The students carried field guides, binoculars and basic point and shoot cameras during the survey.

“Avian survey was not conducted for a long time here and it is essential to find out the current status of birds within the urban space. The city has more birds than meets the eye. It is interesting to find so many birds near human habitat and observe how they are struggling for survival with the rapid habitat loss mainly on the hills,” Biswajit De, founder-president of WildRoots, said. Assam is estimated to have 900-1,000 of around 1,300 species of birds in India. The survey reports have been sent to eBird, a real-time, global online checklist programme. Launched in 2002 by the Cornell Lab of Ornithology and National Audubon Society, the website provides rich data sources for basic information on bird abundance and distribution at a variety of spatial and temporal scales. Its goal is to maximise the utility and accessibility of the vast numbers of bird observations made each year by recreational and professional bird watchers.

Gupta feels WildRoots is taking learning beyond what is taught in a zoology course. “It is enriching learning beyond books,” she said. De said the organisation encourages and guides school and college students to venture out, observe, document and conduct surveys at the grassroots level and strive to preserve them for the future generation.

“Bird surveys have given me a new opportunity to find out the variety of bird species found within the city,” Sayanti Basak of B. Borooah College said.

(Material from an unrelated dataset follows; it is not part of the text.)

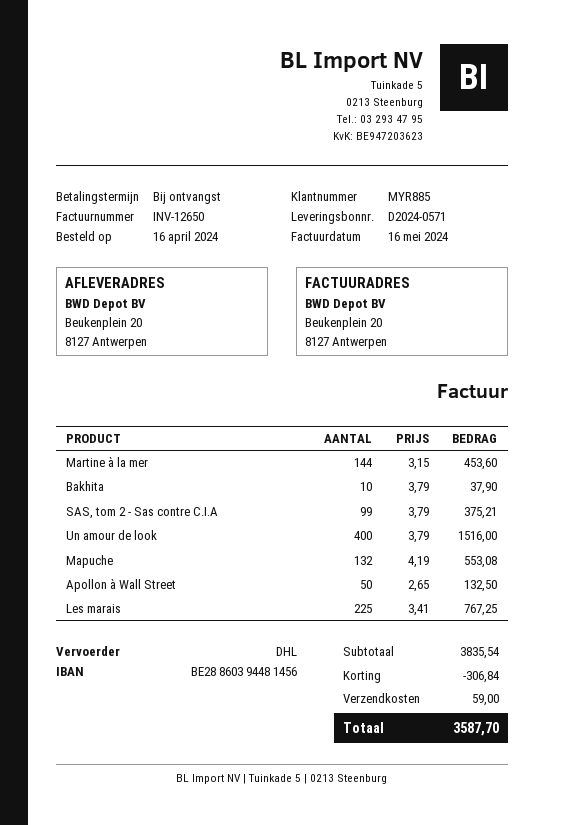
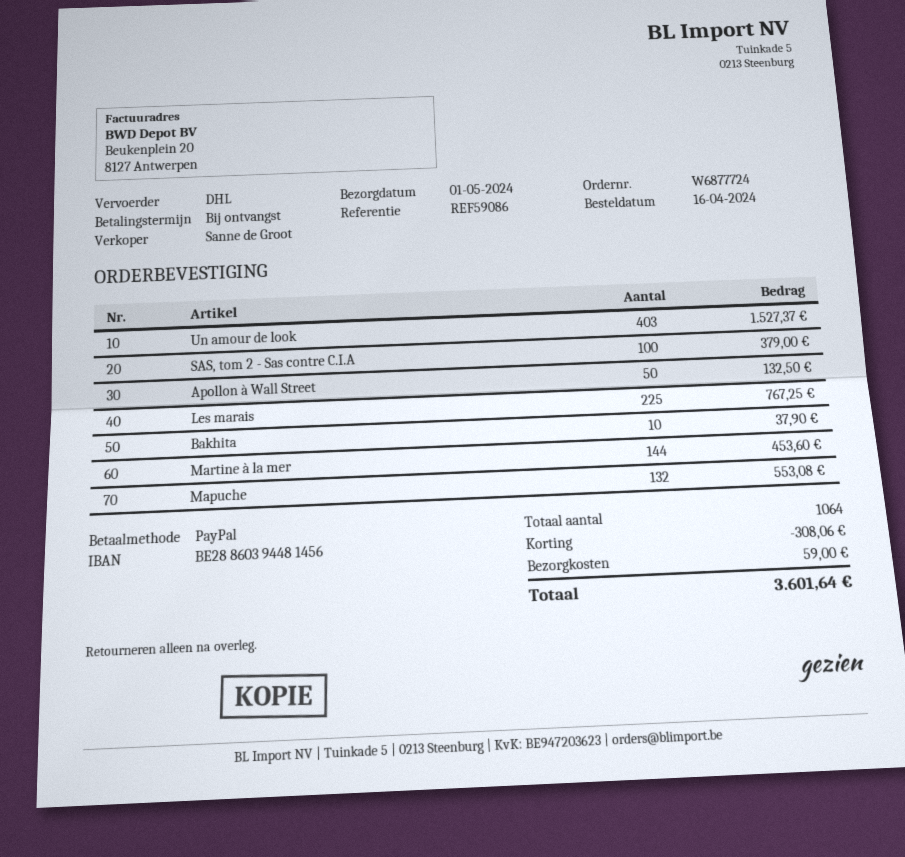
SAS, tom 2 - Sas contre C.I.A: 99 for 375.21 -> 100 for 379.00
Un amour de look: 400 for 1516.00 -> 403 for 1527.37
discount: 306.84 -> 308.06
total: 3587.70 -> 3601.64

“Students from various colleges and institutions are already conducting avian surveys within the urban and semi-urban habitats and regular survey reports are being submitted to various national and international organisations that are helping to create awareness about the number of species that exist within the urban space, preservation of their habitat and making the general community aware about the ecological importance of some avian species. Simple bird identification guides in the form of comic books, charts and posters are also distributed to the children to spread awareness,” De said.